> Assignment
When you copy the records, keep every word exact and leave the pictures out.

——

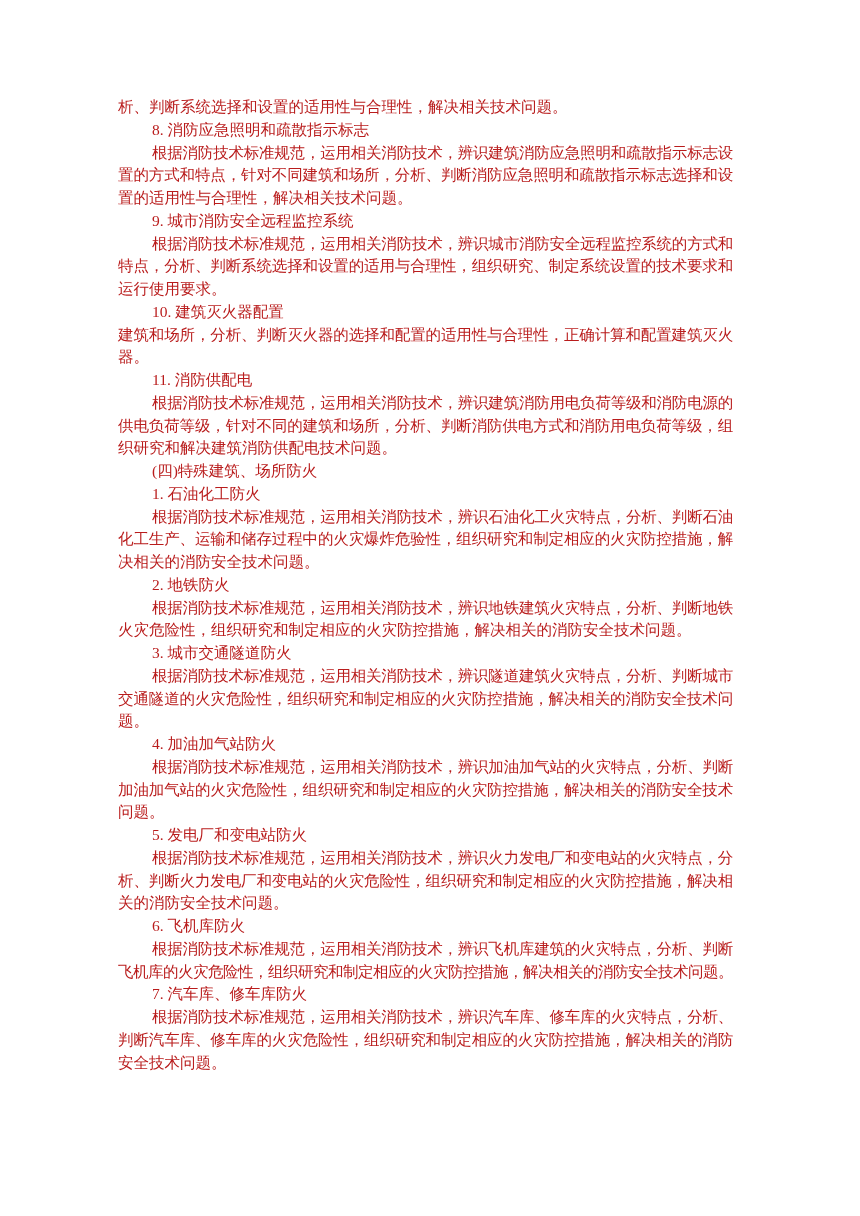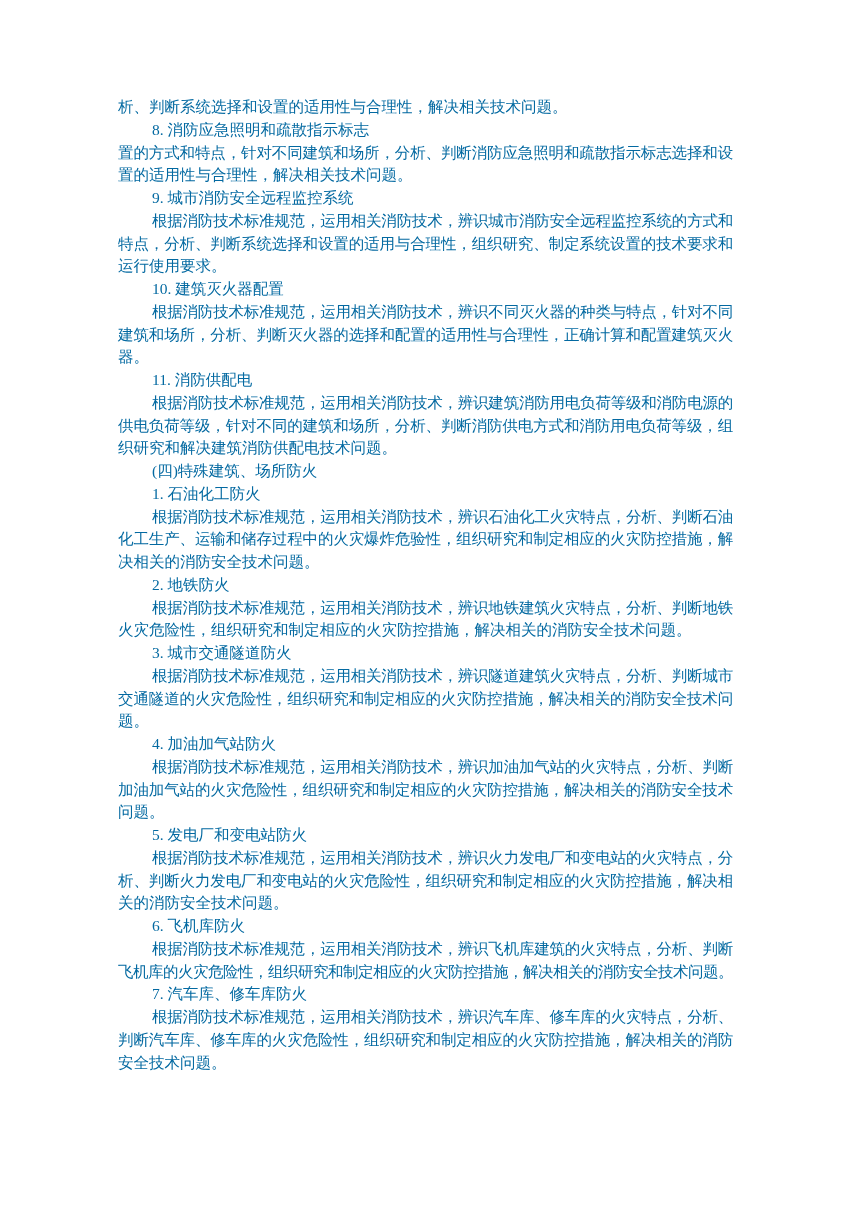"析、判断系统选择和设置的适用性与合理性，解决相关技术问题。" div.content { color: #0369a1 -> #b91c1c }
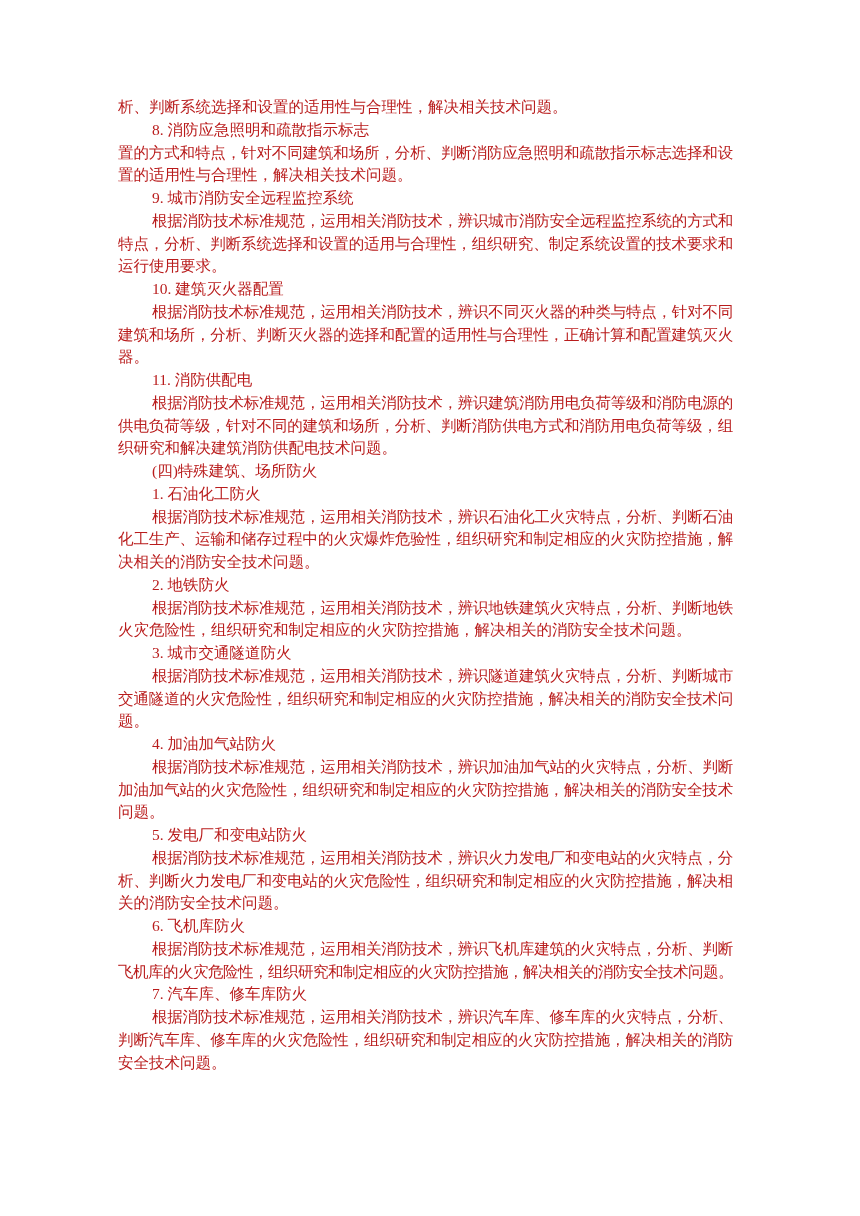"根据消防技术标准规范，运用相关消防技术，辨识建筑消防应急照明和疏散指示标志设" div.line { html: none -> <div><span>根据消防技术标准规范，运用相关消防技术，辨识建筑消防应急照明和疏散指示标志设</span></div> }
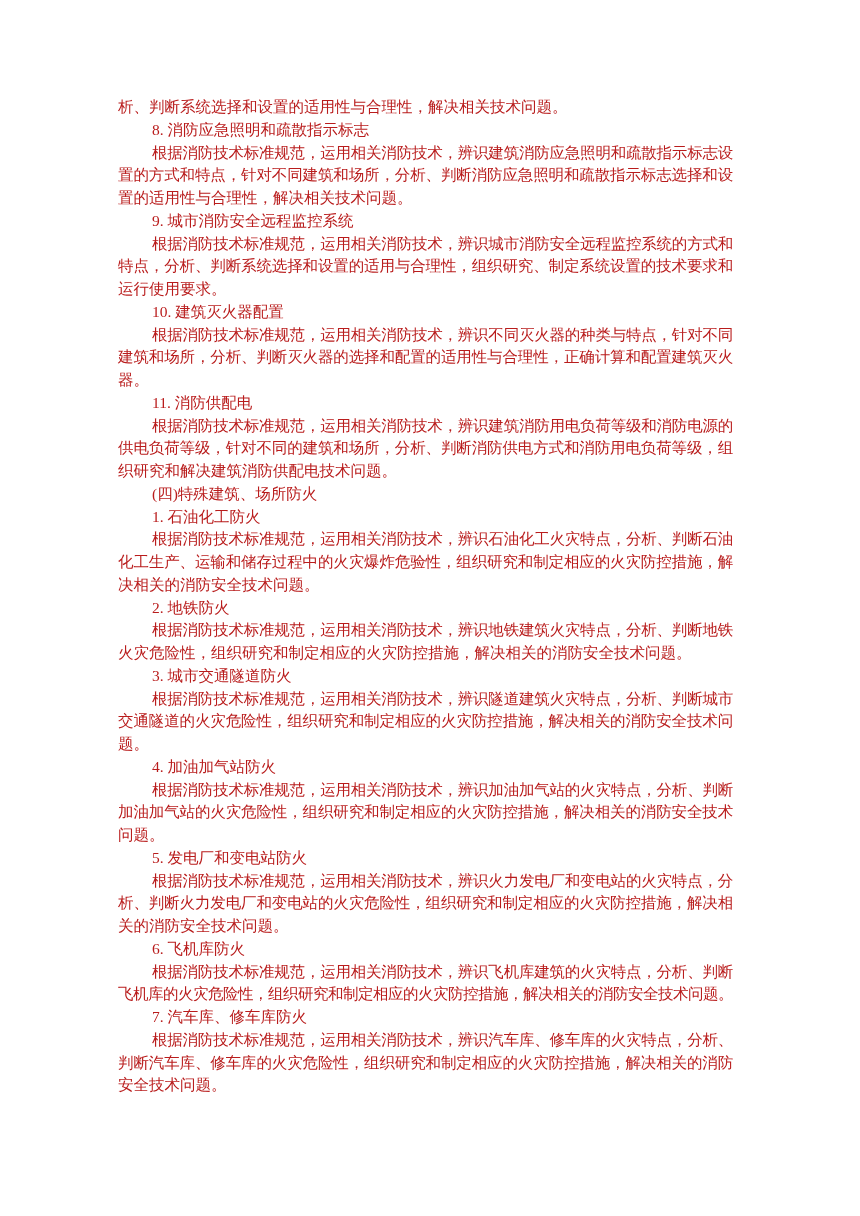"根据消防技术标准规范，运用相关消防技术，辨识不同灭火器的种类与特点，针对不同" div.line { html: <div><span>根据消防技术标准规范，运用相关消防技术，辨识不同灭火器的种类与特点，针对不同</span></div> -> none }
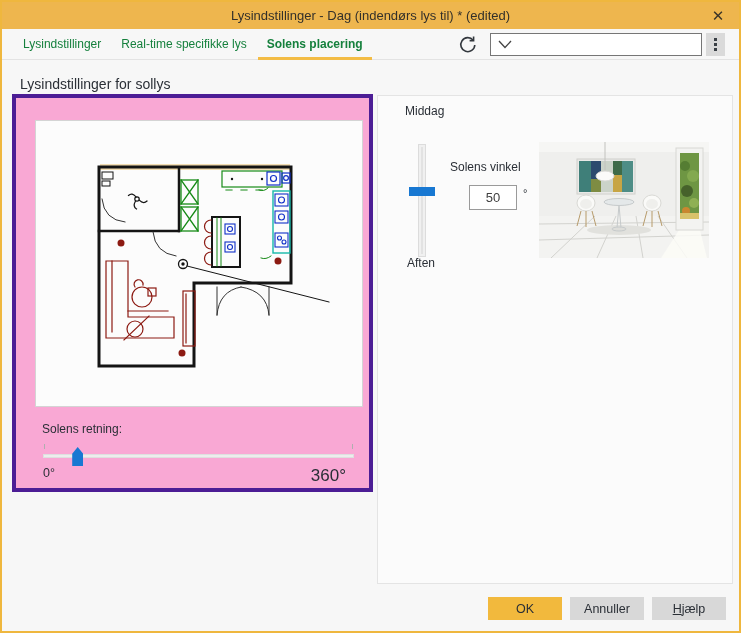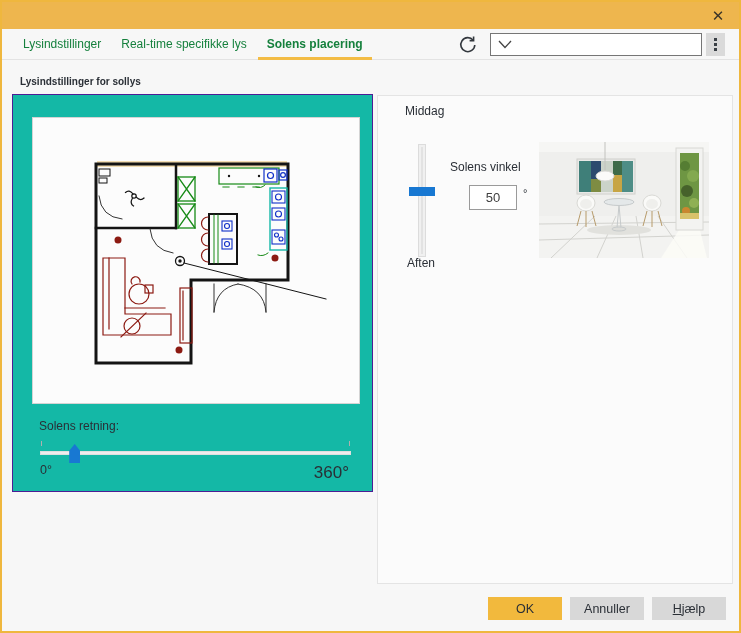"Lysindstillinger - Dag (indendørs lys" span.title { html: none -> <span>Lysindstillinger - Dag (indendørs lys til) * (edited)</span> }
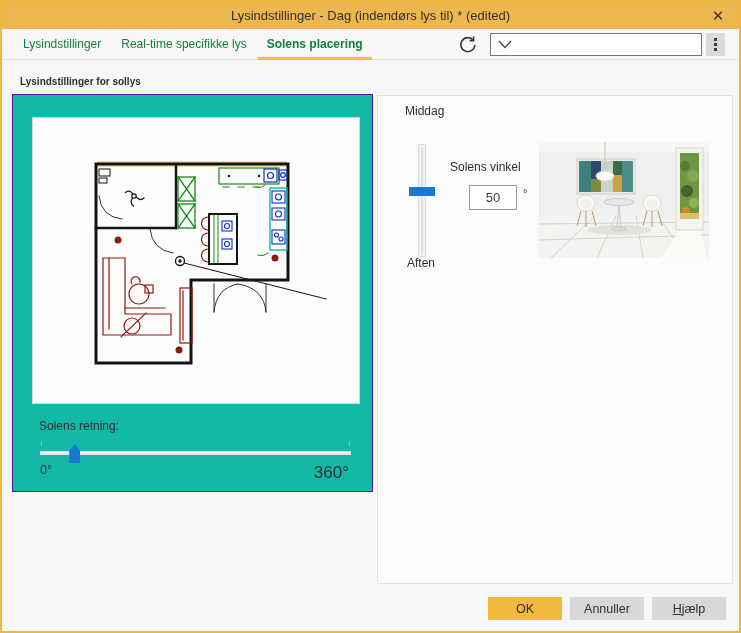"Lysindstillinger for sollys" .group-heading { font-size: 10px -> 14px; font-weight: bold -> normal }
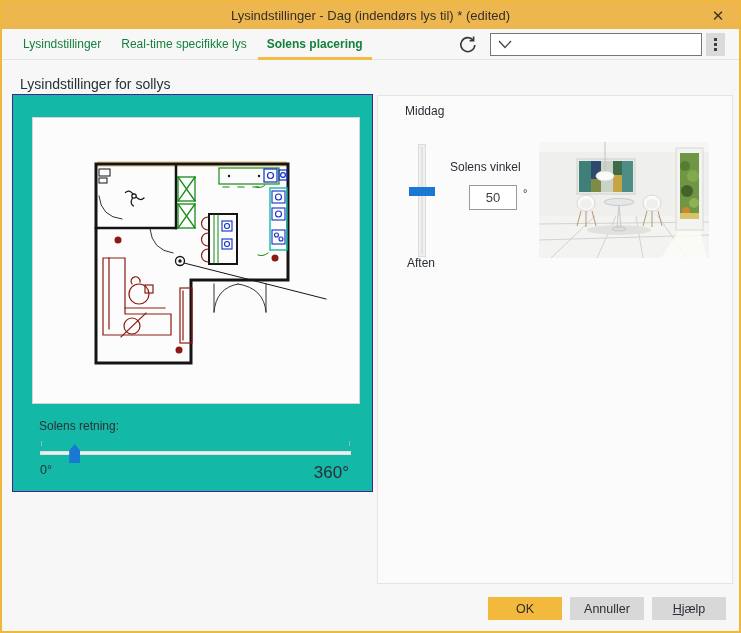"Solens retning:" .left-box { background: #14b8a6 -> #f9a8d4; border: 1px solid #4c1d95 -> 4px solid #4c1d95 }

——

> Answer space
"析、判断系统选择和设置的适用性与合理性，解决相关技术问题。" div.content { color: #0369a1 -> #b91c1c }
"根据消防技术标准规范，运用相关消防技术，辨识建筑消防应急照明和疏散指示标志设" div.line { html: none -> <div><span>根据消防技术标准规范，运用相关消防技术，辨识建筑消防应急照明和疏散指示标志设</span></div> }
"根据消防技术标准规范，运用相关消防技术，辨识不同灭火器的种类与特点，针对不同" div.line { html: <div><span>根据消防技术标准规范，运用相关消防技术，辨识不同灭火器的种类与特点，针对不同</span></div> -> none }
"Lysindstillinger - Dag (indendørs lys" span.title { html: none -> <span>Lysindstillinger - Dag (indendørs lys til) * (edited)</span> }
"Lysindstillinger for sollys" .group-heading { font-size: 10px -> 14px; font-weight: bold -> normal }
"Solens retning:" .left-box { background: #14b8a6 -> #f9a8d4; border: 1px solid #4c1d95 -> 4px solid #4c1d95 }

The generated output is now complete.